Chain-of-Thought (CoT) prompting has enhanced the performance of Large Language Models (LLMs) across various reasoning tasks. However, CoT still falls short in dealing with complex math word problems, as it usually suffers from three pitfalls: semantic misunderstanding errors, calculation errors, and step-missing errors. Prior studies involve addressing the calculation errors and step-missing errors, but neglect the semantic misunderstanding errors, which is the major factor limiting the reasoning performance of LLMs.
To solve the problems, a research team led by Qihuang ZHONG published their new research on 15 January 2026 in Frontiers of Computer Science co-published by Higher Education Press and Springer Nature.
The team proposed a simple-yet-effective method, namely Deeply Understanding the Problems (DUP), to improve the LLMs' math problem-solving ability by addressing semantic misunderstanding errors. The core of DUP method is to encourage the LLMs to deeply understand the problems and extract the key problem-solving information used for better reasoning.
The principle of DUP method is akin to the human learning process, i.e., for human students who receive a complex math word problem, they will read and comprehend the text of the problem, identify the core question that needs to be answered, and finally solve it with relevant problem-solving information. Specifically, DUP consists of three stages: 1) Revealing the core question of the input problem; 2) Extracting the problem-solving information relevant to solving the core question; 3) Generating and extracting the final answer by combining the core question with problem-solving information. By doing so, LLMs can filter out irrelevant information and achieve better math reasoning performance.

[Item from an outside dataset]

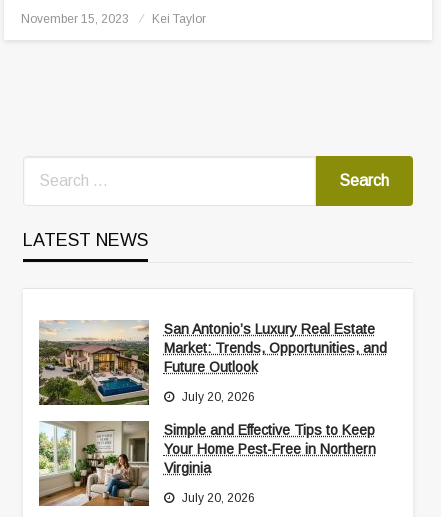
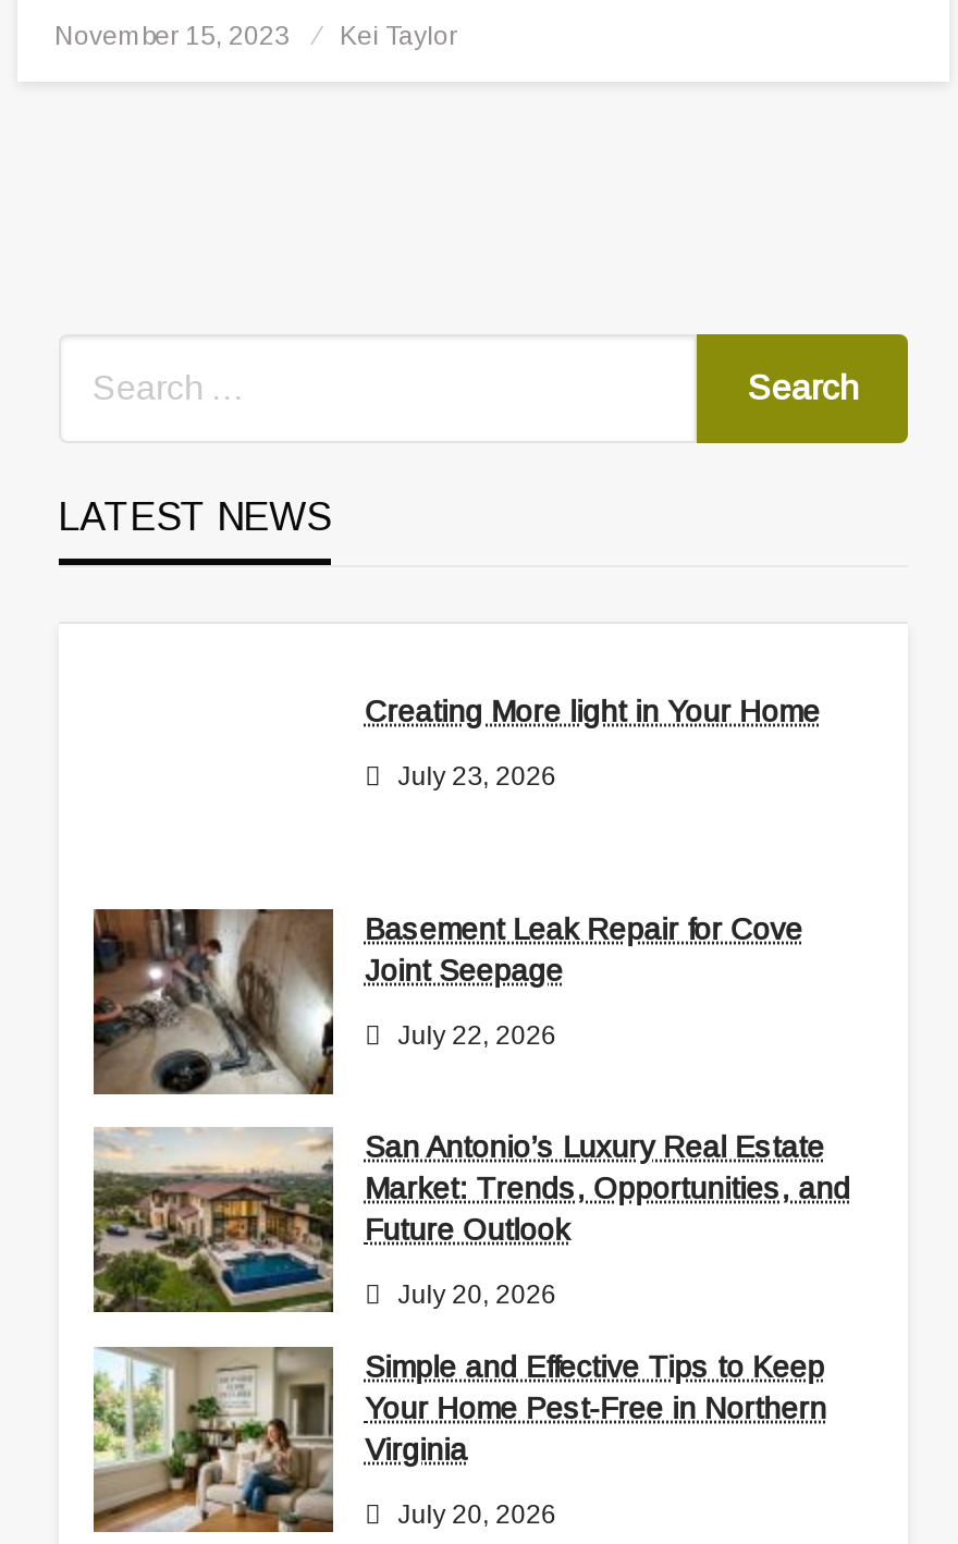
none -> [91,907,803,1096] [image] | Basement Leak Repair for Cove | Joint Seepage | July 22, 2026
none -> [365,694,820,792] Creating More light in Your Home | July 23, 2026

They conduct a series of experiments on 11 reasoning datasets across math, commonsense, and symbolic reasoning benchmarks. The experimental results of GPT-3.5-Turbo and GPT-4 show that: 1) DUP consistently outperforms the other counterparts across all datasets by a large margin; 2) Zero-shot DUP can even outperform the few-shot methods on most reasoning datasets; 3) More encouragingly, DUP achieves new SOTA results on the popular GSM8K (97.1%) and SVAMP (94.2%).
Future work can focus on exploring more efficient methods for boosting LLMs’ reasoning abilities and expanding the DUP method to more fields.